Types of Birds That Will Fly Across Eastern Idaho, and How You Can Attract Them to Your Garden

Editor’s note: This article was originally published on May 9, 2020.

The chirping sounds of the trees in my backyard were clear – evening had come. About 30 of them with their turquoise bills hulling sunflower seeds quickly emptied both nutrients.

Later that day, Cassin’s finches arrived with the bright red seabirds and it was time to buy another 40 pounds of black oil sunflower seeds.

Two days later, the pines’ few numbers exploded as little brown birds dominated the American goldfinch in the stockings of thistle seed (niger). Anticipating a few fruit-eating hummingbirds and pollock birds, I took out hummingbird feeders and scattered oranges cut in half around the yard. It didn’t take long before Bullock crept up to feast on one of the oranges.

This week on a trip to Henrys Lake to check out the ice and to get some fishing flies to the Drift Lodge I stopped in at Harriman Park. In the hunting park at Last Chance, a large flock of yellow-rump songbirds, including the semi-singed Myrtle, were feeding on the hatchlings. Even a few yellow pundits were busy filling their stomachs.

This is the time to attract colorful birds to your garden and area. Migration of critics birds and other colorful birds are looking for a nourishing boon in their northern migration over the next two to three weeks. Now is the time to recharge or quench the nutrients. Water is also important because they need water, shelter, and food to maintain their fat reserves while they migrate. As temperatures drop at night, natural foods do not develop as quickly, so food stations will be essential to their migration.

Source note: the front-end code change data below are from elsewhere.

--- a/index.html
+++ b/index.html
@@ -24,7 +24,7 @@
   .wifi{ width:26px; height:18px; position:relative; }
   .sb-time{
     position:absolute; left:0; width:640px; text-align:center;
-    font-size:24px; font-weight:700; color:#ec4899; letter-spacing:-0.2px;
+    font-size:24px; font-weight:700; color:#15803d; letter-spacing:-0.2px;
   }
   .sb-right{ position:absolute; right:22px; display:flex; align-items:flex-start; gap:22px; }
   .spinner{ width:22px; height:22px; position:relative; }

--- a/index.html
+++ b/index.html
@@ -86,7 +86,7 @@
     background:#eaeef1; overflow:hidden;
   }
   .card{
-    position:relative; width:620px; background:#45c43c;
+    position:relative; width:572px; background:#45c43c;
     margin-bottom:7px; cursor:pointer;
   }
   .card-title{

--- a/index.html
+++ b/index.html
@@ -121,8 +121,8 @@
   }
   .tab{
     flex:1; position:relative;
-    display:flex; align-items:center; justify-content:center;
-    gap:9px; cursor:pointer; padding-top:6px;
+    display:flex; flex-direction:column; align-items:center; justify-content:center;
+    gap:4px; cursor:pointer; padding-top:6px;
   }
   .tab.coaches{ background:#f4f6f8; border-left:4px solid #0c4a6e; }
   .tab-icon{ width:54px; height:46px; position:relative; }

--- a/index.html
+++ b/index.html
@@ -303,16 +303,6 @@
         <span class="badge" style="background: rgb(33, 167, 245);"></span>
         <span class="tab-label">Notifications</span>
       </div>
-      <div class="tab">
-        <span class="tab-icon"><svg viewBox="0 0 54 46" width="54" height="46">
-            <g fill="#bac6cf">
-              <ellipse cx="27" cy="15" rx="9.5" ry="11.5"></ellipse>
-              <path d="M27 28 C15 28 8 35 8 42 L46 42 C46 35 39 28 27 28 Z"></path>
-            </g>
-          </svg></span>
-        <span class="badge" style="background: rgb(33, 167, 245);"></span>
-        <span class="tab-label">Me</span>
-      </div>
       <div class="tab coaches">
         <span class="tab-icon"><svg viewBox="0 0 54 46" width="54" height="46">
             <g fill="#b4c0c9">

Bill Chase, EastIdahoNews.com

I will be putting these feeders down in the next few days. Birds use storm systems to travel, and all too often, exotic birds break away from our area in a storm and “blow” off their course. With all the rain and wind expected this coming week, we should see some exotic birds coming in before the end of next week. Last season I had a pink-breasted beak grosbeak with a herd of black-headed grosbeaks, a very rare sight in Rexburg. Several years ago, I found a summer bird in Market Lake that had been staying there for several days.

Perhaps the best food for the greatest birds is black oil sunflower seeds either in the shell or just the seeds if you don’t want to deal with the mess of shells.

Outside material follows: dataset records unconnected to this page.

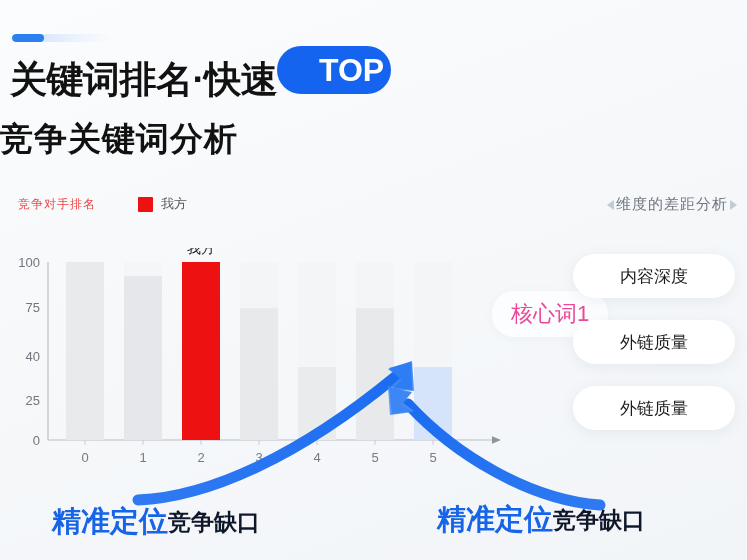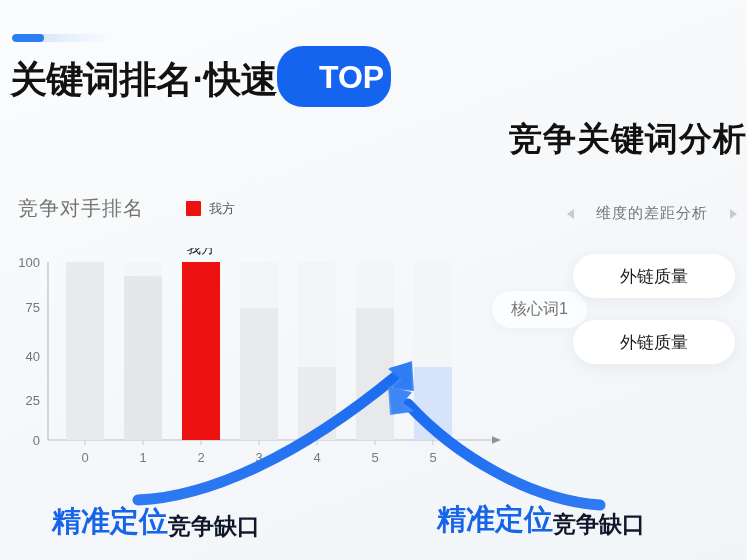--- a/index.html
+++ b/index.html
@@ -61,7 +61,7 @@
     position: absolute;
     left: 277px;
     top: 46px;
-    height: 61px;
+    height: 48px;
     display: flex;
     align-items: center;
     background: #1464f0;

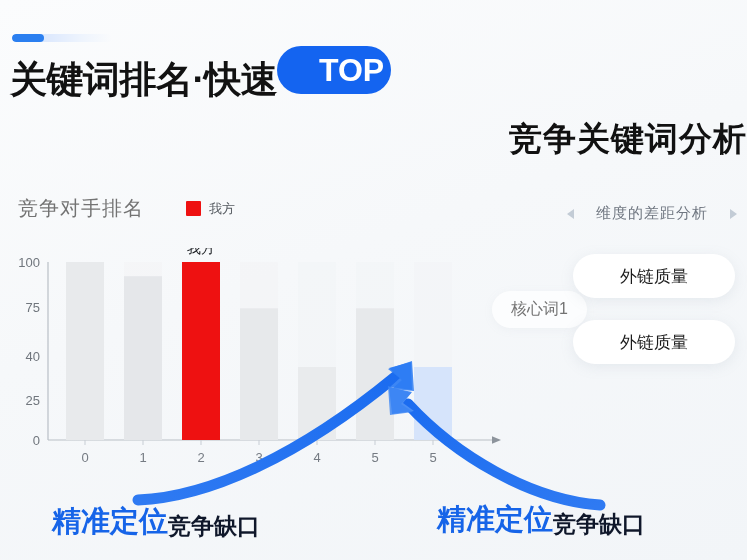--- a/index.html
+++ b/index.html
@@ -97,7 +97,7 @@
     left: 0;
     right: 0;
     top: 117px;
-    text-align: right;
+    text-align: left;
     font-size: 33px;
     font-weight: bold;
     color: #111111;

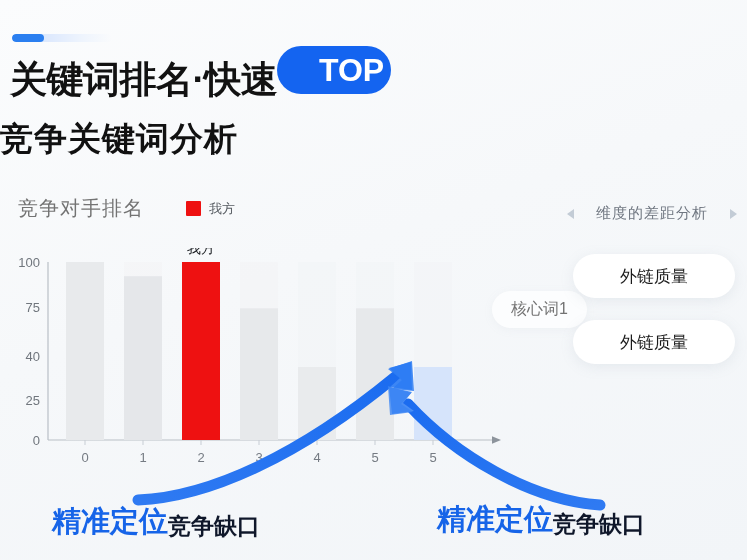--- a/index.html
+++ b/index.html
@@ -113,8 +113,8 @@
     align-items: center;
   }
   .legend-title {
-    font-size: 20px;
-    color: #737373;
+    font-size: 12px;
+    color: #ef4444;
     letter-spacing: 1px;
   }
   .legend-key {

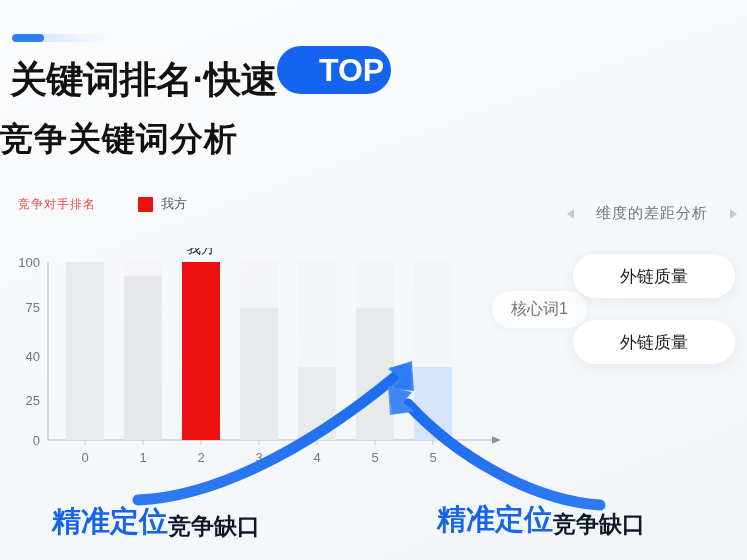--- a/index.html
+++ b/index.html
@@ -137,10 +137,10 @@
   .dim-header {
     position: absolute;
     right: 10px;
-    top: 204px;
-    display: flex;
-    align-items: center;
-    gap: 22px;
+    top: 195px;
+    display: flex;
+    align-items: center;
+    gap: 2px;
   }
   .dim-header .arrow {
     width: 0;

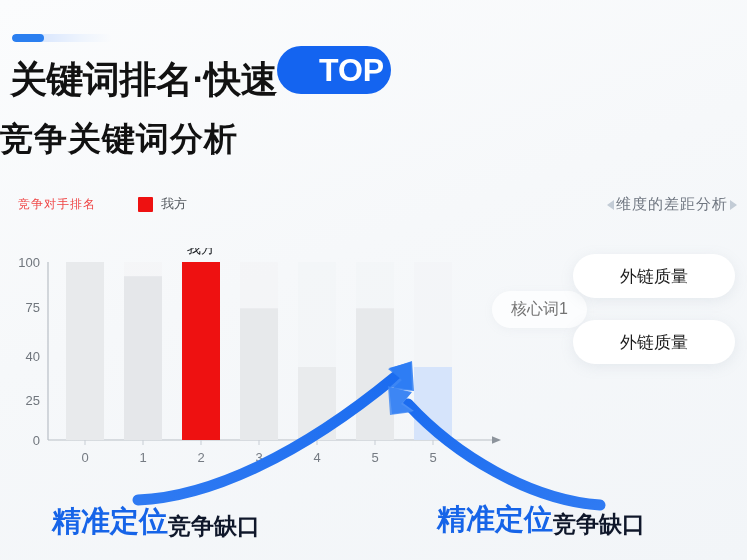--- a/index.html
+++ b/index.html
@@ -337,6 +337,7 @@
 <div class="core-pill">核心词1</div>
 
 <div class="dim-pills">
+  <div class="dim-pill">内容深度</div>
   <div class="dim-pill">外链质量</div>
   <div class="dim-pill">外链质量</div>
 </div>

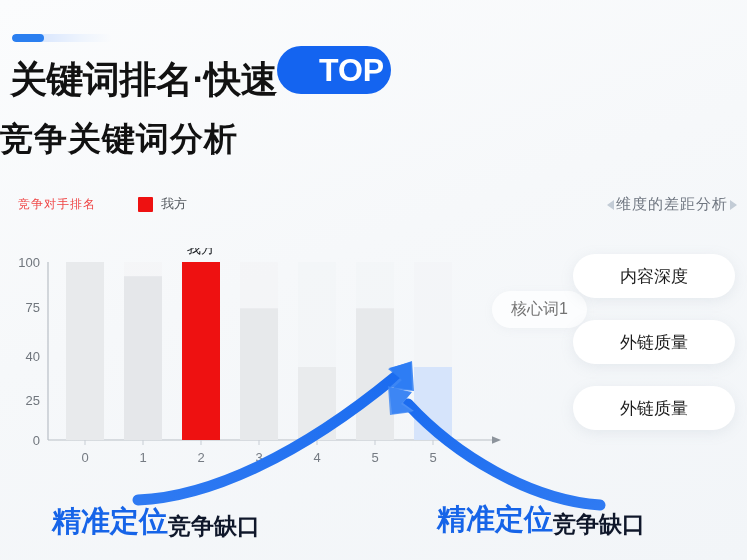--- a/index.html
+++ b/index.html
@@ -174,8 +174,8 @@
     padding: 8px 19px;
     border-radius: 22px;
     background: rgba(255,255,255,0.72);
-    color: #737373;
-    font-size: 16px;
+    color: #ec4899;
+    font-size: 22px;
     box-shadow: 0 2px 10px rgba(150,160,175,0.08);
     z-index: 5;
   }

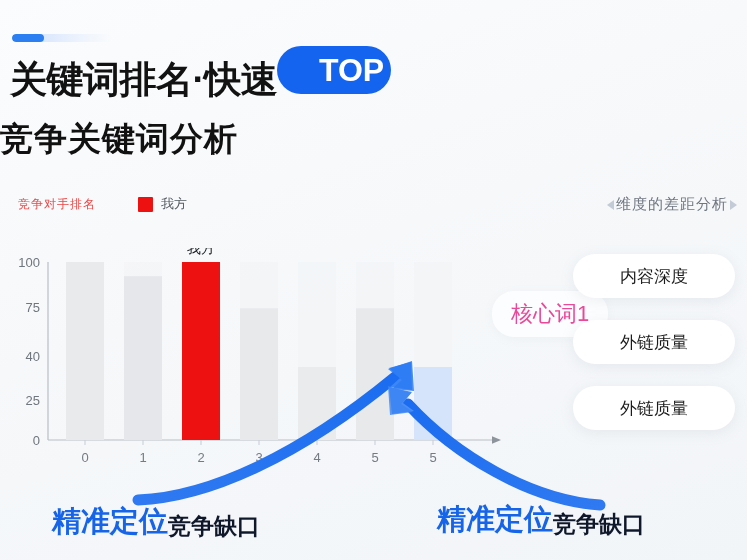--- a/index.html
+++ b/index.html
@@ -218,7 +218,7 @@
   .caption {
     position: absolute;
     display: flex;
-    align-items: flex-end;
+    align-items: center;
     z-index: 8;
   }
   .caption-strong {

Next, I like niger seeds in seed stockings for sparrow and knife families. They love them. Many fruit-eating birds such as orioles and hummingbirds like water feeders with sugar or oranges cut in half.

Finally, I also love peanut-flavored suet cakes for woodpeckers, fowl, and other nut-eating birds. Know that starlings also love blubber and will gobble it up quickly.

Insectivorous birds are not attracted to feeders, but a few birdhouses built for swallows and house birds will attract them to help you get rid of the nasty mosquitoes and mosquitoes that bother you. In recent years, we have had flycatchers and western bird nests in our backyard to help control insects.

I would encourage anyone with an exotic bird appearing in their yard to contact me through EastIdahoNews.com so it can be documented. I would also like to hear about some experiences you had while attracting birds to your garden.

I hope you will have a great time watching not only the colors of the flowers, but also how many colorful birds you see.